TOKYO (Reuters) -- Honda Motor Co. surprised investors today with a near tripling of its annual profit forecasts, bumping it further ahead of Japanese rivals thanks to a dominant motorcycle business and line-up heavy in small cars.
But Honda, the world's seventh-biggest carmaker, attributed the bulk of the revision to state-backed measures to stimulate sales and warned a real recovery in demand was still some time off.
While rivals Toyota Motor Corp. and Nissan Motor Co. are also expected to report improved second-quarter earnings next week, Honda is seen making the most profit by far for the full year, helped by its more flexible operations and fewer exports from Japan, where the strong yen has raised costs.
Analysts said Honda's outlook may yet be too conservative after it lowered its average dollar assumption to 85 yen from 90 yen for the second half of its financial year to March 2010.
A weaker dollar, which traded around 92 yen on Tuesday, crimps Honda's earnings in yen terms.
"The stock will probably surge tomorrow," said Fumiyuki Nakanishi, manager at SMBC Friend Securities in Tokyo.
"The strong results and conservative views on the second half and currency rate assumptions will be positive for Honda's stock price."
However, some analysts cautioned Honda faced heated competition from South Korean rivals, particularly Hyundai Motor Co., which last week beat forecasts with a record quarterly net profit.
"At this moment, Honda's real rival is Hyundai," said Kazutaka Oshima, CEO of Rakuten Investment Management in Tokyo.

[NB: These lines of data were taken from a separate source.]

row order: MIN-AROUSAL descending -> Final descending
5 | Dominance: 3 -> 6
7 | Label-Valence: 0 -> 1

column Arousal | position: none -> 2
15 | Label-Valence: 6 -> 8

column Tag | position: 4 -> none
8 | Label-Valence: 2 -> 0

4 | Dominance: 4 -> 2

"The South Korean automaker seems to be doing better, helped by a cheaper won. Japanese makers are also losing their quality advantage that could have made up for the price gap with their South Korean rivals."
Slowing stimulus impact
Honda raised its operating profit outlook to 190 billion yen ($2.07 billion) from 70 billion yen for the full year to March 31, 2010. It also nearly tripled its net forecast to 155 billion yen.

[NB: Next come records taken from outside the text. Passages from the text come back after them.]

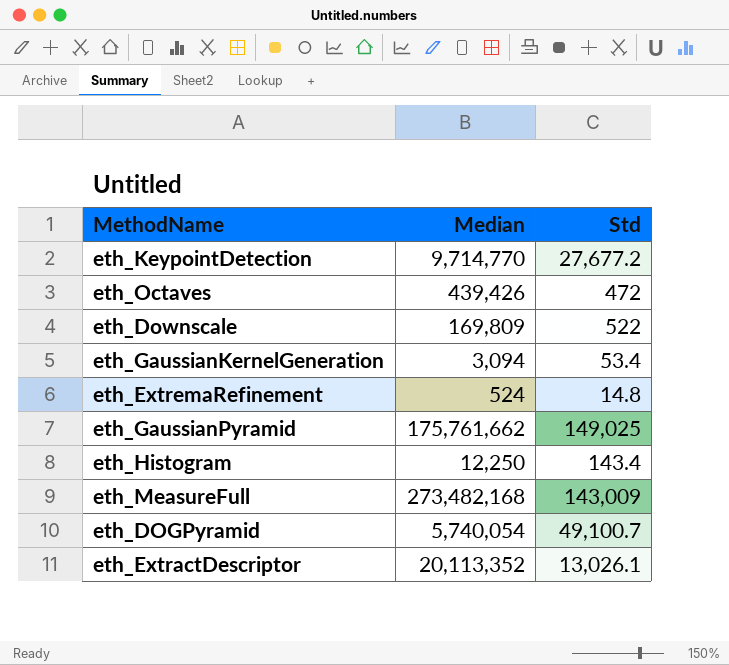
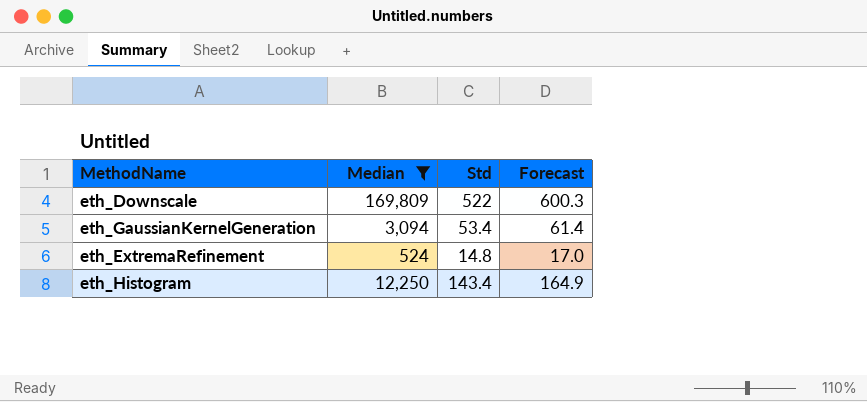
filter: none -> Median <= 169,809
column Forecast | formula: none -> [Std] * 1.15

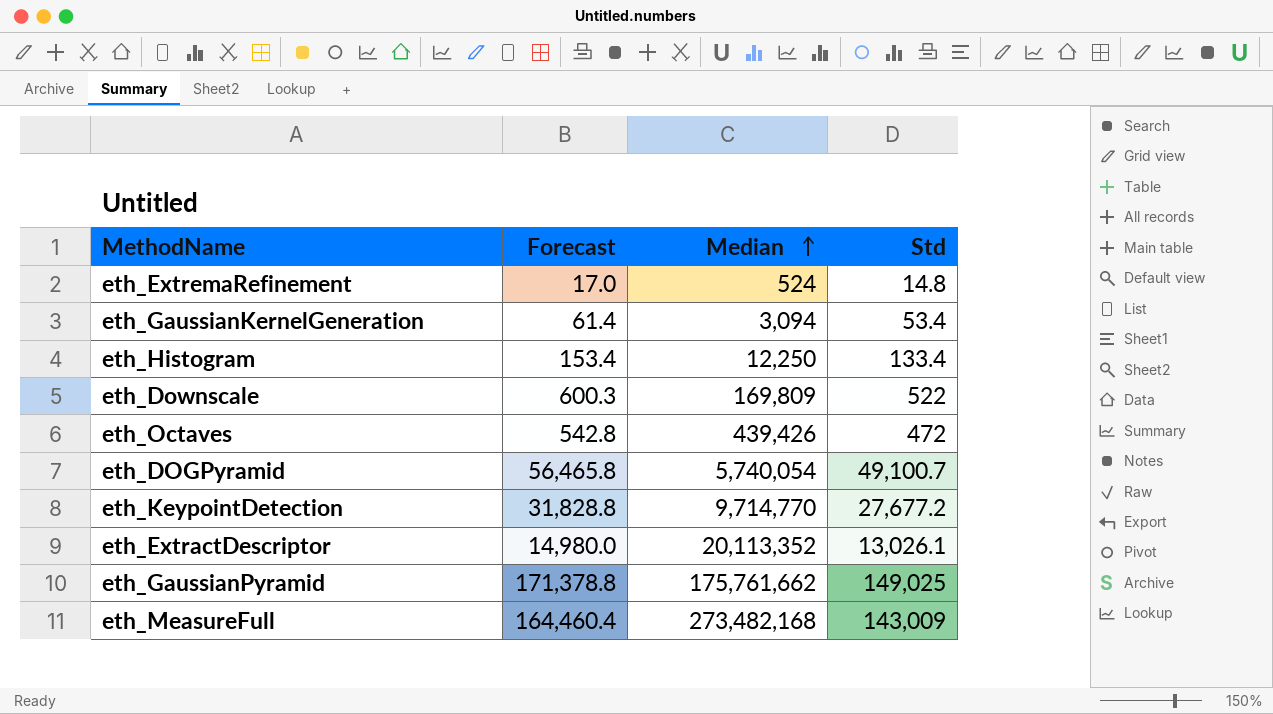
filter: Median <= 169,809 -> none
row order: none -> Median ascending
column Forecast | position: 4 -> 2
eth_Histogram | Forecast: 164.9 -> 153.4
eth_Histogram | Std: 143.4 -> 133.4

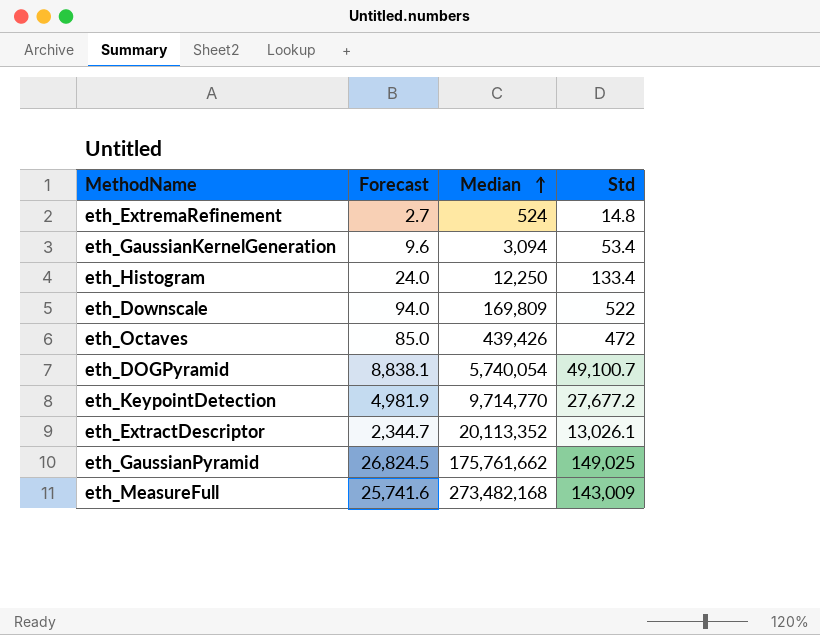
column Forecast | formula: [Std] * 1.15 -> [Std] * 0.18

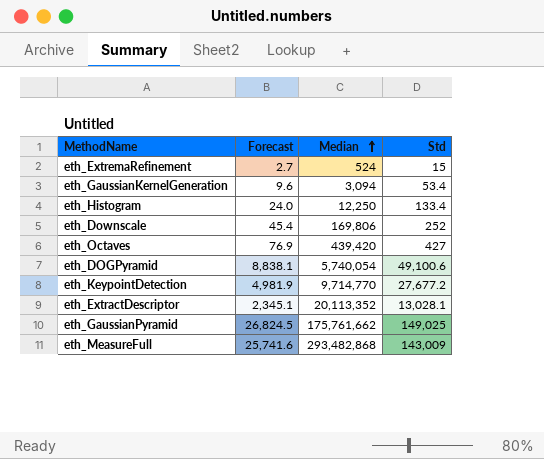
eth_ExtremaRefinement | Std: 14.8 -> 15
eth_Downscale | Forecast: 94.0 -> 45.4
eth_Downscale | Median: 169,809 -> 169,806
eth_Downscale | Std: 522 -> 252
eth_Octaves | Forecast: 85.0 -> 76.9
eth_Octaves | Median: 439,426 -> 439,420
eth_Octaves | Std: 472 -> 427
eth_DOGPyramid | Std: 49,100.7 -> 49,100.6
eth_ExtractDescriptor | Forecast: 2,344.7 -> 2,345.1
eth_ExtractDescriptor | Std: 13,026.1 -> 13,028.1
eth_MeasureFull | Median: 273,482,168 -> 293,482,868

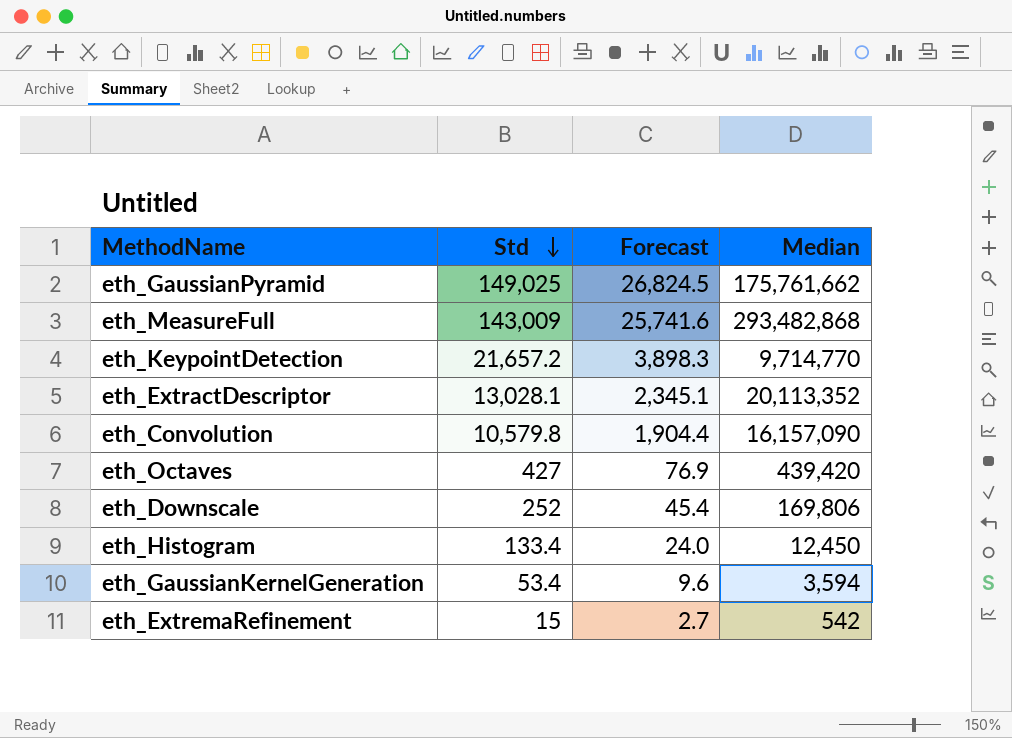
row order: Median ascending -> Std descending
column Std | position: 4 -> 2
row eth_DOGPyramid: 8,838.1 | 5,740,054 | 49,100.6 -> none
eth_KeypointDetection | Std: 27,677.2 -> 21,657.2
eth_KeypointDetection | Forecast: 4,981.9 -> 3,898.3
row eth_Convolution: none -> 10,579.8 | 1,904.4 | 16,157,090
eth_Histogram | Median: 12,250 -> 12,450
eth_GaussianKernelGeneration | Median: 3,094 -> 3,594
eth_ExtremaRefinement | Median: 524 -> 542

That topped consensus forecasts from 21 brokerages for an operating profit of 139 billion yen and a net profit of 113 billion yen.
Honda also raised its global car sales forecast for the full year by 3.2 percent to 3.4 million units and its motorcycle sales projection by 6.9 percent, to 9.565 million units.

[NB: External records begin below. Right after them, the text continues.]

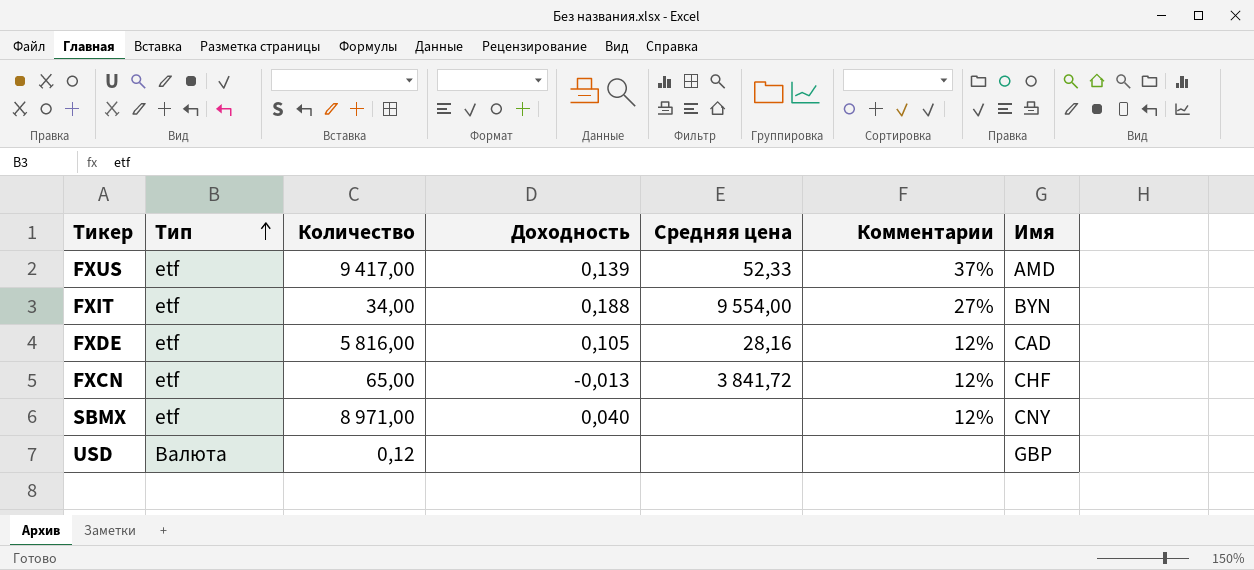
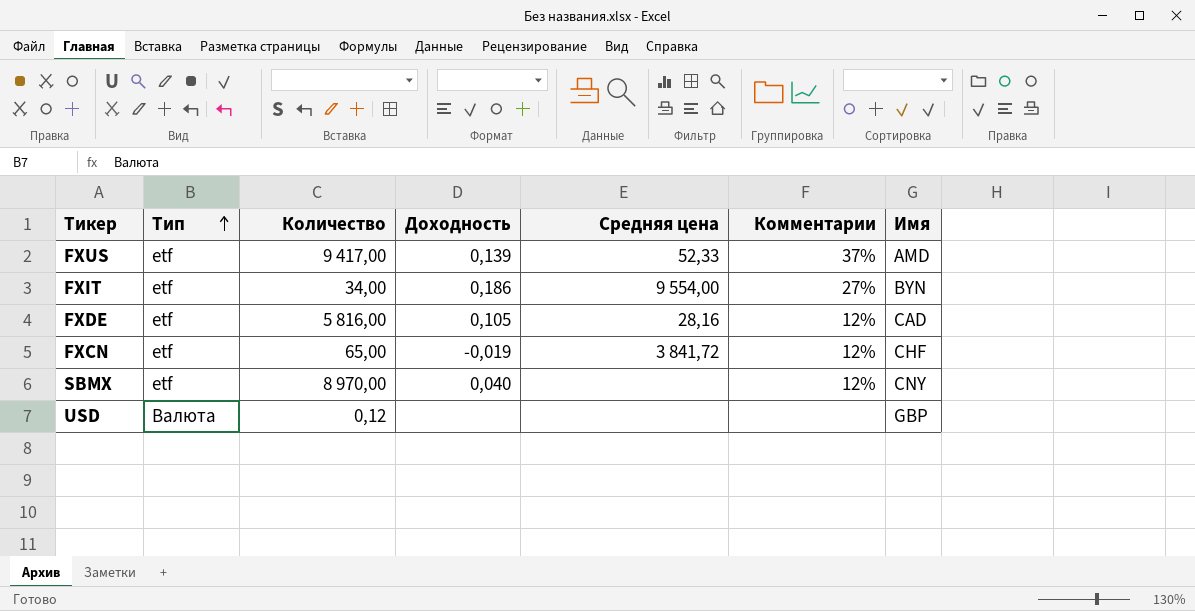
FXIT | Доходность: 0,188 -> 0,186
FXCN | Доходность: -0,013 -> -0,019
SBMX | Количество: 8 971,00 -> 8 970,00

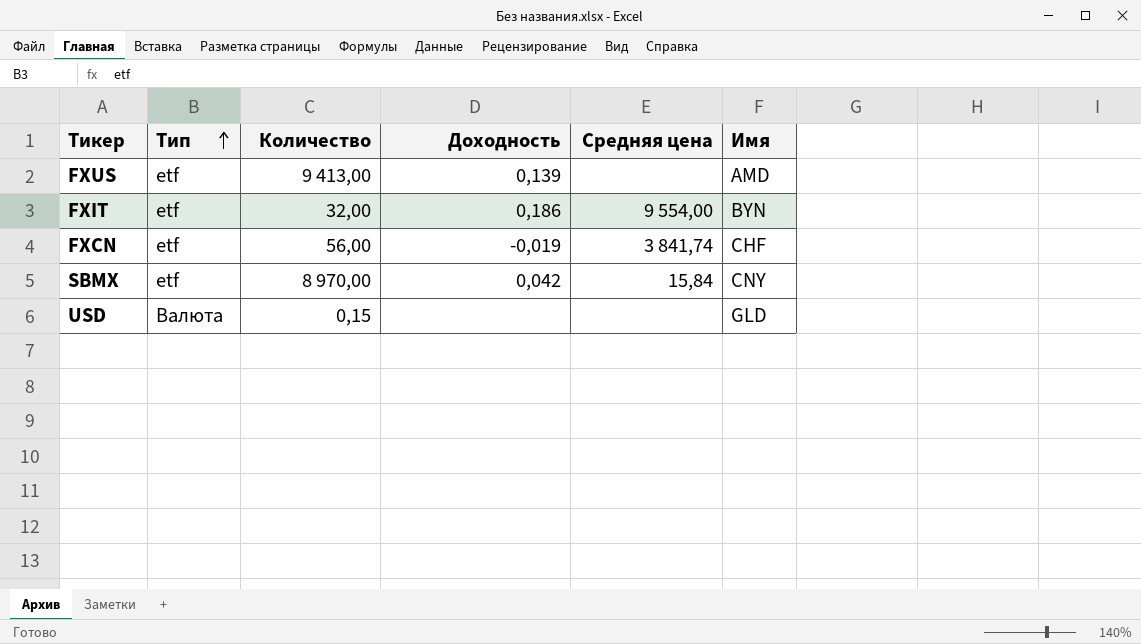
column Комментарии | position: 6 -> none
row FXDE: etf | 5 816,00 | 0,105 | 28,16 | 12% | CAD -> none
FXUS | Количество: 9 417,00 -> 9 413,00
FXUS | Средняя цена: 52,33 -> none
FXIT | Количество: 34,00 -> 32,00
FXCN | Количество: 65,00 -> 56,00
FXCN | Средняя цена: 3 841,72 -> 3 841,74
SBMX | Доходность: 0,040 -> 0,042
SBMX | Средняя цена: none -> 15,84
USD | Количество: 0,12 -> 0,15
USD | Имя: GBP -> GLD

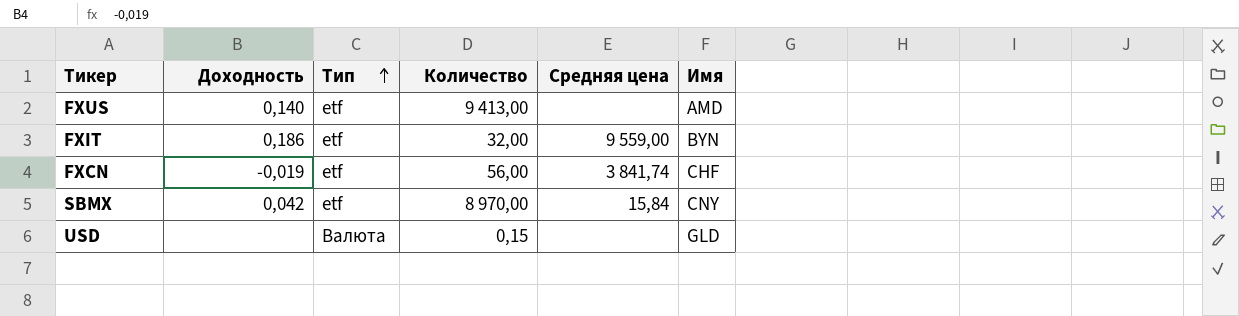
column Доходность | position: 4 -> 2
FXUS | Доходность: 0,139 -> 0,140
FXIT | Средняя цена: 9 554,00 -> 9 559,00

Demand has especially been brisk for Honda in Japan, powered by generous tax reductions and incentives on hybrids such as its new Insight model, while China has also been a rare bright spot.
U.S. sales spiked temporarily in August helped by the cash-for-clunkers program, but the impact was short-lived and followed by a sharp slump in demand the following month.
"It's difficult to get a read on what the global market will be like once the government stimulus measures expire," Honda Executive Vice President Koichi Kondo told a news conference, adding that a recovery in the U.S. market looked especially elusive. Honda lowered its forecast for the U.S. market's size in to March 2010 by 500,000 units to 10 million vehicles.
Nissan CEO Carlos Ghosn also said at a seminar in Tokyo that he did not expect the market to recover the 17 million-unit level any time soon, adding he "would be happy" with 12-13 million vehicles.
Honda Q2 profit halves
For July-September, Honda's operating profit fell 56 percent to 65.54 billion yen ($712 million) from 148.85 billion yen in the second quarter last year as sales volumes fell and the yen strengthened against the dollar and euro.
The result beat an estimate of 42 billion yen in a poll of five analysts by Thomson Reuters.
Net profit, which includes its earnings from the red-hot Chinese market, was 54.04 billion yen, against 123.32 billion yen last year.
Honda's new forecasts mean profits would rise from last year despite a full-year impact from the economic crisis.
Shares of Honda gained 3.9 percent during the second quarter, outperforming Tokyo's transport sector subindex, which was flat. In contrast, Hyundai shares jumped 50 percent during the same period.